Wishbones needed new
Polybushes fitting:
Old bushes


'As I didn't have a suitable press to remove the larger bush, I cut the
middle out with a hacksaw'

'Note that I did NOT saw all the way through!'

'Now chisel the inner part of the bush, it comes out quite easily. You
can see how it is `tearing` the remaining bit of the metal that I hadn't
sawn through. This saves the chance of scoring the inner face of the
wishbone'

'The inner now drops out'

'Apply copious amounts of grease to the now bush, this will aid fitment
and also reduce the chance of the new bush `squeaking` when you are
driving'

Using a vice, ensure the new bush is square and carefully close the vice
jaws pressing the bush into the wishbone.

Grease the new inner sleeve and tap that into place.

To remove the other bush,
simply tap it out with a suitable drift


It comes out easily

The new bush comes in 2 parts, so as before, apply lots of grease to all
the surfaces

The new bush simply presses into the wishbone,

if necessary, a light tap with a hammer may be required to insert the
inner sleeve

Repeat for the other wishbone and you now have 2 polybushes wishbones
ready for fitting to the car

The sub frame on the new car
was in better condition then my old one, but required a good clean

Whilst I was cleaning that and the wishbones, Matthew was removing the
steering rack and anti roll bar from the old sub frame

Meanwhile, Louise was sanding the rollcage ready for spraying, it was a
long boring job and she stuck at it all day

I fitted the heavy duty Vibratech engine mount to the front cross member

The cleaned sub frame, ready to assemble with new poly bushed wishbones,
anti roll bar and up rated engine mounts

The old anti roll bar end mount rubbers were badly worn

After fitting new poly bush mounts, it was held nice and square again

Decided it was sensible to change the tie rod ends and lower balljoints.
The tie rods are `handed`, so you have to get the left on the left side
and right on the right... I made sure they were fitted the same distance
along the tie-rods to keep the tracking somewhere near straight ahead...

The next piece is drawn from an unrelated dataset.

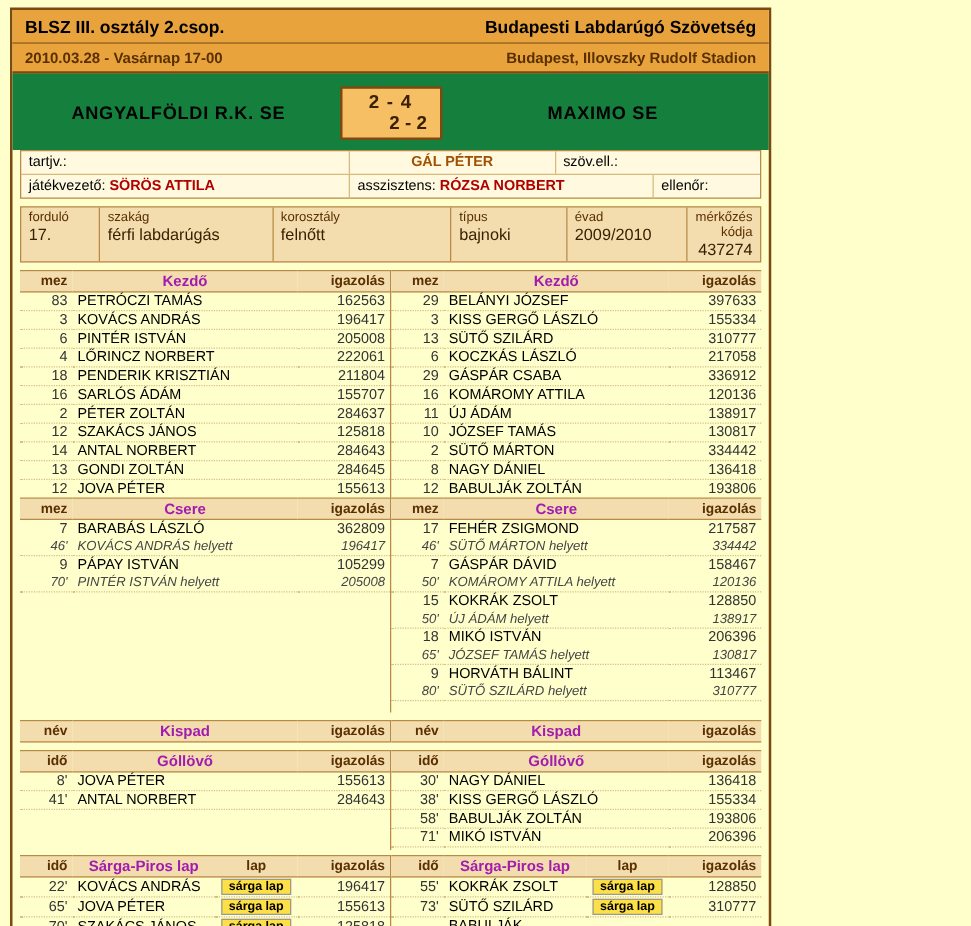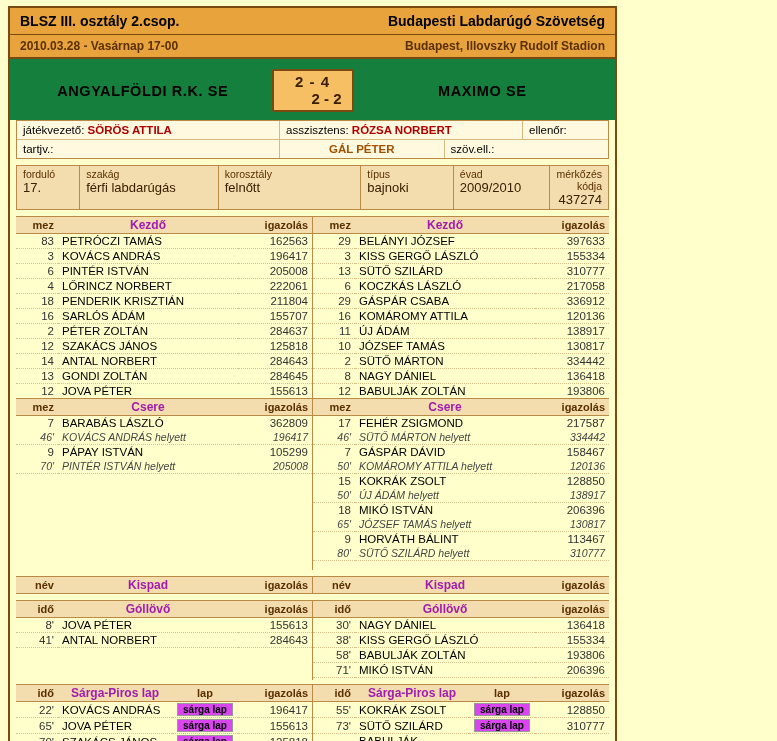"játékvezető: SÖRÖS ATTILA" div.orow { order: before "tartjv.:" -> after "tartjv.:" }
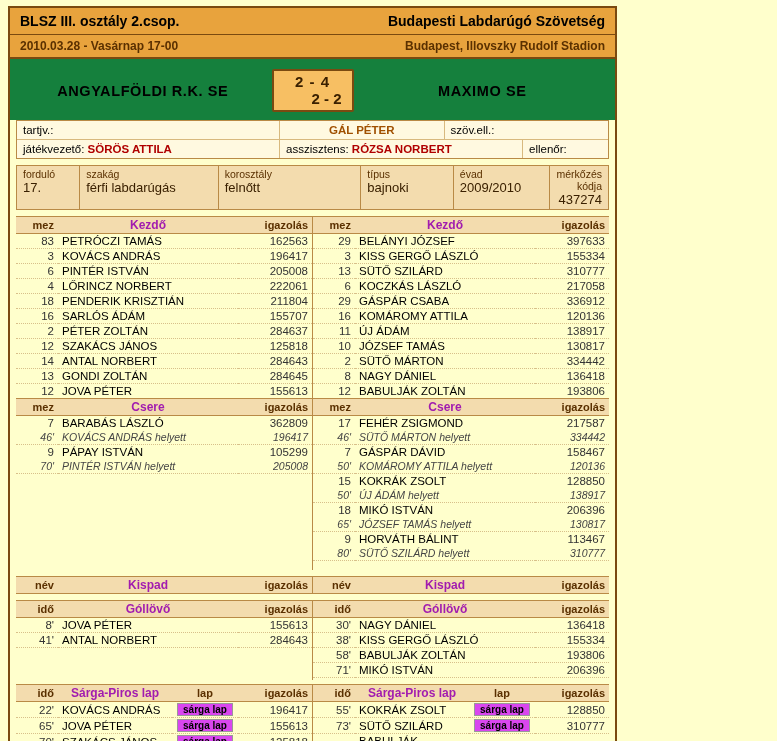"sárga lap" .yellow { background: #d946ef -> #fde047 }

Matthew fitted the steering rack and assisted me fitting the anti roll.

The completed front sub frame ready for fitting

'That evening, I moved
onto the engine. After inspecting the oil filter housing, I replaced the
bent front engine bracket which had been damaged in the impact. I removed
the sump to change the oil pump, I removed the old pump and took it apart
to inspect, unfortunately, I didn't see any visible signs of damage or
play in the gears, so I can only hope the internal relief valve is damaged
'

I fitted the Windage tray I'd bought to stop the oil splashing onto the
bottom of the crankshaft and the oil pump.

Refitted the Clutch and flywheel, I aligned it by eye.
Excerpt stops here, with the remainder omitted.